Ф.М.ДостоевскийСобрание сочинений. М., 1958, Т. 9. С. 313–327.

Эта притча о «Великом инквизиторе» была рассказана Иваном Карамазовым Алеше в романе Достоевского «Братья Карамазовы». Я привела ее почти целиком как бы в качестве еще одного и, может быть, самого важного эпиграфа к этой работе. Вызванная к жизни великим художником и провидцем Федором Михайловичем Достоевским, она стоит многих исторических и философских трудов. Ибо в «Великом инквизиторе» - принципиальная суть и смысл исторического процесса земного человечества. В монологе Великого инквизитора раскрываются такие глубины многомерного человеческого духа и возникают такие бездны

его, что ощущаешь как бы состояние головокружительного полета над захватывающими душу временем и пространством самой истории. Впечатление от такого полета обостряется, когда начинаешь понимать метаморфозу этого монолога - осуждение безмолвно стоящего перед инквизитором Христа, перенесенного воображением гениального художника во времена мрачного средневековья, постепенно превращается в осуждение самого инквизитора и того, кто стоит за ним - «страшный и умный дух, дух самоуничтожения и небытия». Та противоположность Спасителю, без которой не существует ни одно земное явление. Это противостояние двух противоположений космического звучания, Христа и Люцифера - «падшего ангела», в предполагаемых обстоятельствах, проливает беспощадно-яркий свет на важнейший вопрос истории, на суть человеческой борьбы и страданий в рамках исторического процесса и на тайный смысл энергетики последнего. Смысл же состоит в том, что любое земное явление связано и пронизано взаимодействием материи и духа. Такие проблемы - как добро и зло, свобода и насилие, духовное совершенствование и тяжесть материального существования - есть следствие этого взаимодействия, которое проявляется на Земле и в Космосе в самых разных формах, оставаясь всегда главным содержанием эволюции, а следовательно и истории. И если мы вернемся опять к «Великому инквизитору», то нам станет ясно, что в притче ведется как бы скрытый диалог между духом и материей, Христом, представляющим главную тенденцию духа - свободу, и инквизитором, олицетворяющим материю с ее необходимостью, несвободой и насилием над личностью.

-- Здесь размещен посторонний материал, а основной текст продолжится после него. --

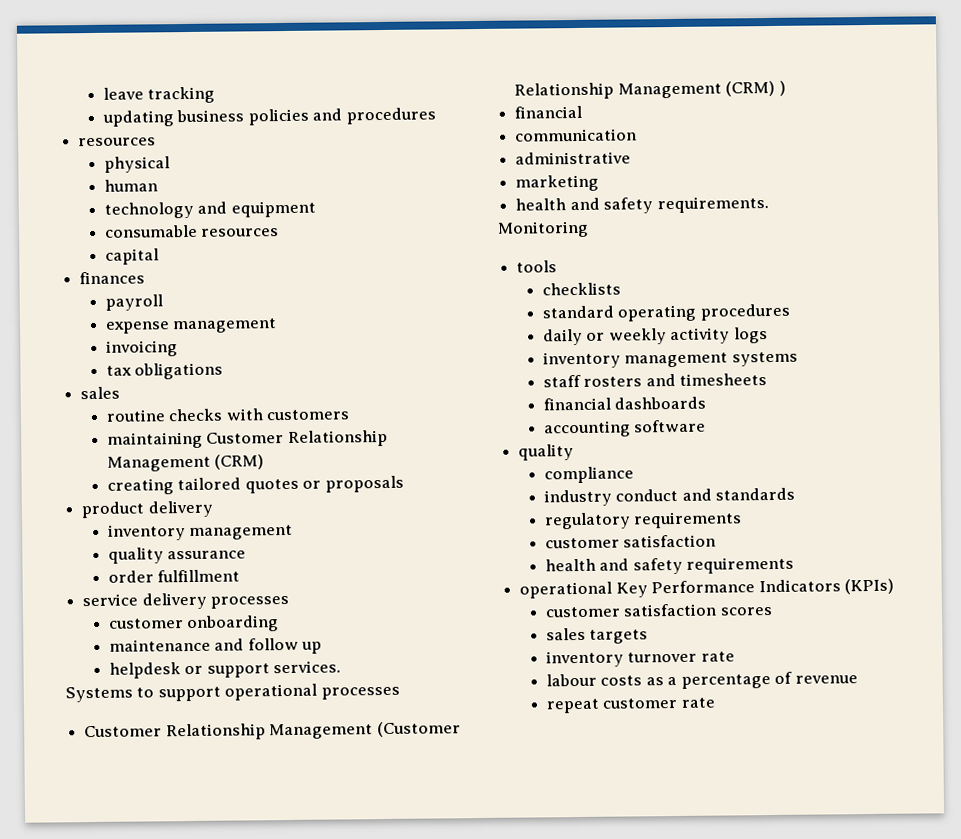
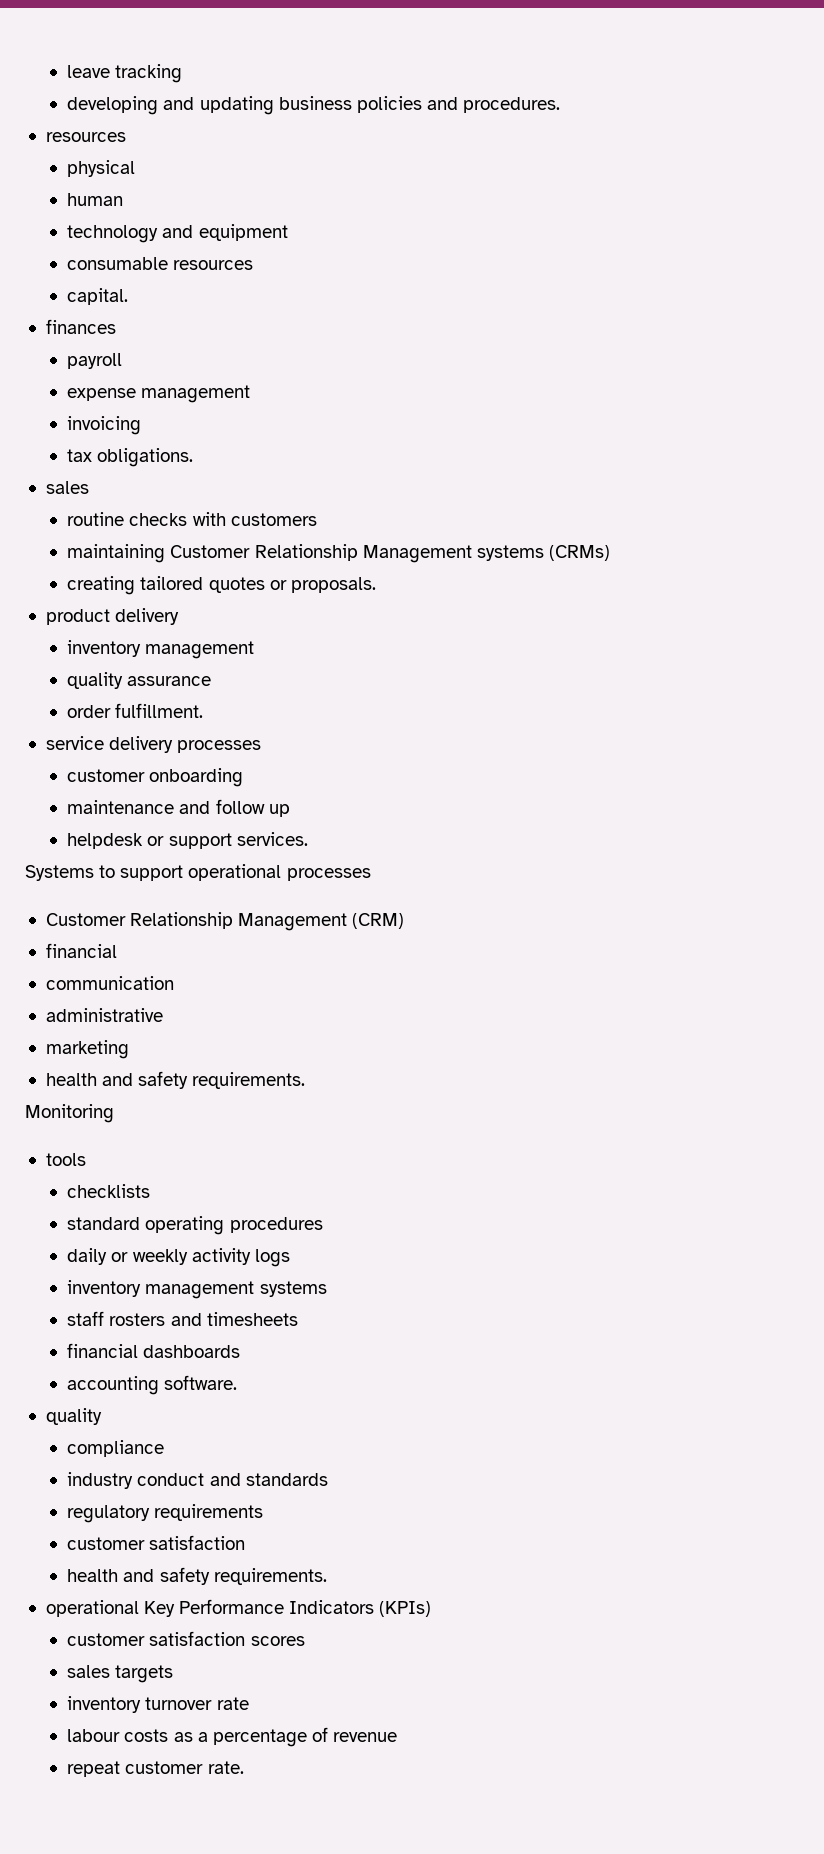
- updating business policies and procedures
+ developing and updating business policies and procedures.
- capital
+ capital.
- tax obligations
+ tax obligations.
- maintaining Customer Relationship Management (CRM)
+ maintaining Customer Relationship Management systems (CRMs)
- creating tailored quotes or proposals
+ creating tailored quotes or proposals.
- order fulfillment
+ order fulfillment.
- Customer Relationship Management (Customer Relationship Management (CRM) )
+ Customer Relationship Management (CRM)
- accounting software
+ accounting software.
  regulatory requirements
  customer satisfaction
- health and safety requirements
+ health and safety requirements.
- repeat customer rate
+ repeat customer rate.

Энергетическая победа духа над материей несет в себе эволюционную программу - материя становится одухотворенней, тоньше и таким образом может переходить в иное качество. Инволюционная тенденция приводит к сужению пространства духа, к ослаблению его энергетики и победе над ним косной и грубой материи. Распятие Христа, с этой точки зрения, означало отказ человечества от духовной свободы, которая определяла путь его восхождения. Удивительно, как точно в рассуждениях Великого инквизитора о «хлебах земных» и «небесных», о тяжести свободы выбора, о непосильном бремени совести пророчески предугадана суть грядущего тоталитарного режима. Отрицая эволюцию и стремясь к «вечному порядку», инквизитор хочет создать неизменное и неподвижное «тысячелетнее царство» всеобщего счастья, по смыслу своему противоречащее эволюции. «Тысячелетнее царство» всеобщего благоденствия и счастья, подменяющее «Божье царство» по своему философскому смыслу, строится «во имя Твое». Но, в действительности, во имя того, другого - «умного и страшного духа». «И я ли скрою от тебя, - говорит инквизитор, - тайну нашу? Может быть, ты именно хочешь услышать ее из уст моих, слушай же: мы не с тобой, а с ним, вот наша тайна!»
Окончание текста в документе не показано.